Exercise:
Restate the records in their entirety, word for word.

Records from a data collection:
--------------------

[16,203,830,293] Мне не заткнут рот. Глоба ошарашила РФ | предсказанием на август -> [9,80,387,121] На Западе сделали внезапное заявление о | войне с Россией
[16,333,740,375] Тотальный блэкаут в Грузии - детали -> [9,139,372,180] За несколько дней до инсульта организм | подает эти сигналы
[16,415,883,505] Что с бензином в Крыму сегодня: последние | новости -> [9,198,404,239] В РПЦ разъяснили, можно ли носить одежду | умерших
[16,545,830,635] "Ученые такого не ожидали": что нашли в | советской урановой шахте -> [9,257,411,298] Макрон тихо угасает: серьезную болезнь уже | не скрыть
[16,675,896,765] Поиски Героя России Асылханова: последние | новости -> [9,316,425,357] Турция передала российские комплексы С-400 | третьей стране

--------------------

Solution to the exercise:
[16,203,830,293] Мне не заткнут рот. Глоба ошарашила РФ | предсказанием на август -> [9,80,387,121] На Западе сделали внезапное заявление о | войне с Россией
[16,333,740,375] Тотальный блэкаут в Грузии - детали -> [9,139,372,180] За несколько дней до инсульта организм | подает эти сигналы
[16,415,883,505] Что с бензином в Крыму сегодня: последние | новости -> [9,198,404,239] В РПЦ разъяснили, можно ли носить одежду | умерших
[16,545,830,635] "Ученые такого не ожидали": что нашли в | советской урановой шахте -> [9,257,411,298] Макрон тихо угасает: серьезную болезнь уже | не скрыть
[16,675,896,765] Поиски Героя России Асылханова: последние | новости -> [9,316,425,357] Турция передала российские комплексы С-400 | третьей стране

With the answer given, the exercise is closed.